Find the line with "Alhaurín_el_Grande, '04: 931 -> none" in the records below. Copy it and every line after it, up to and including the line with "Cártama, 2013: none -> 700".

** Available data follows **

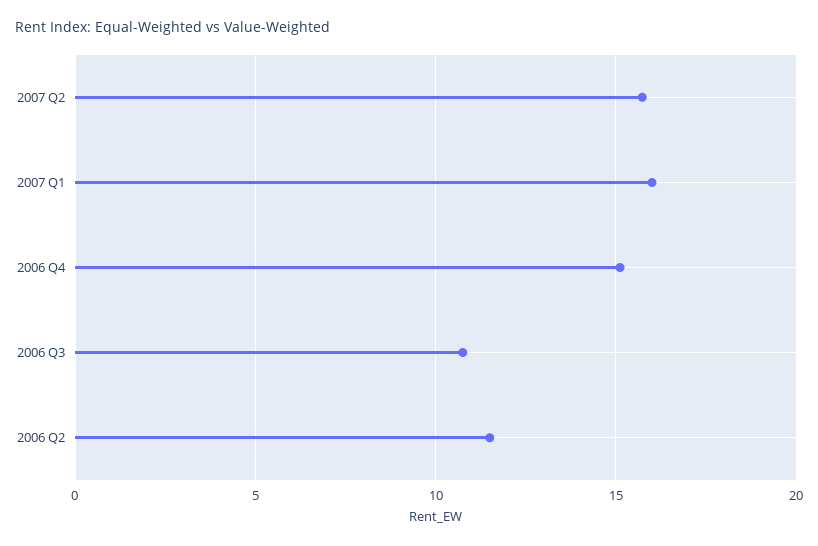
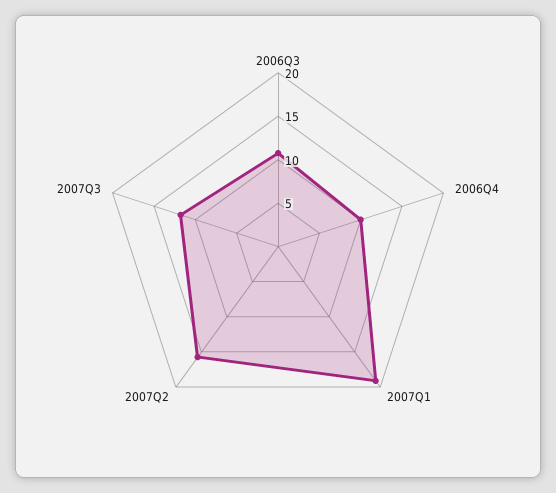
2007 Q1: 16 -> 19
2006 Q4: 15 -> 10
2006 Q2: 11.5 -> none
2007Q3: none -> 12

** End of Available data **
** Available data follows **

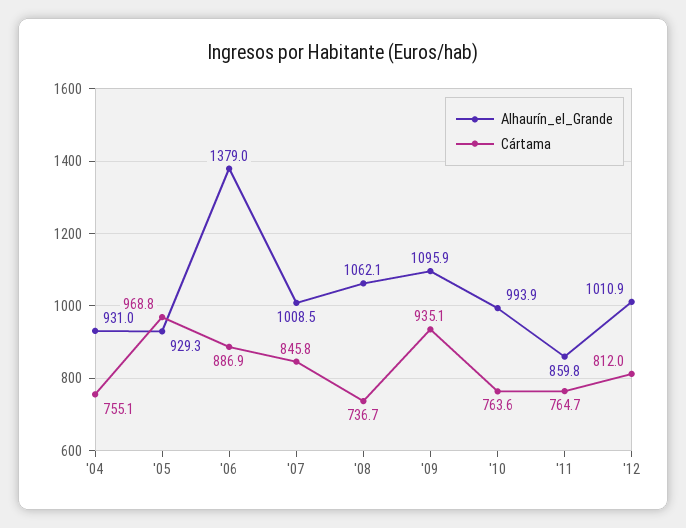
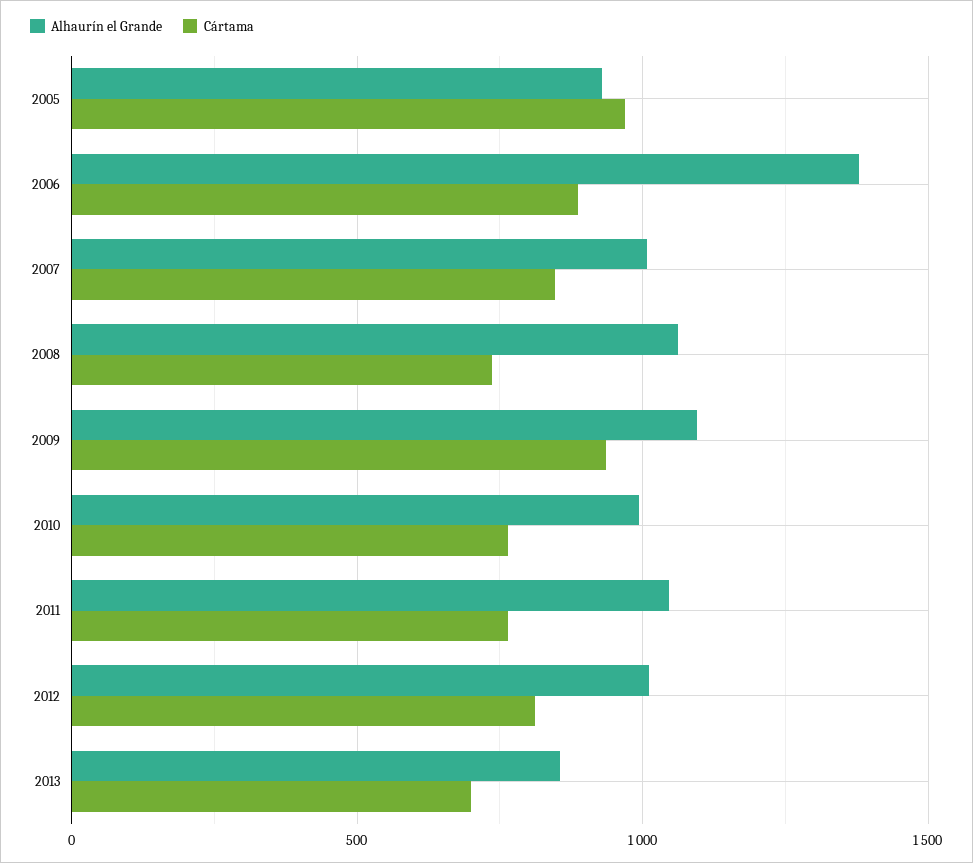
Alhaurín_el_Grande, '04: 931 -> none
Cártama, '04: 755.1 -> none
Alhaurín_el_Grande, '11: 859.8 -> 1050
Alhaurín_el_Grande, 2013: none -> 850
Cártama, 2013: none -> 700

** End of Available data **

Completed task ::
Alhaurín_el_Grande, '04: 931 -> none
Cártama, '04: 755.1 -> none
Alhaurín_el_Grande, '11: 859.8 -> 1050
Alhaurín_el_Grande, 2013: none -> 850
Cártama, 2013: none -> 700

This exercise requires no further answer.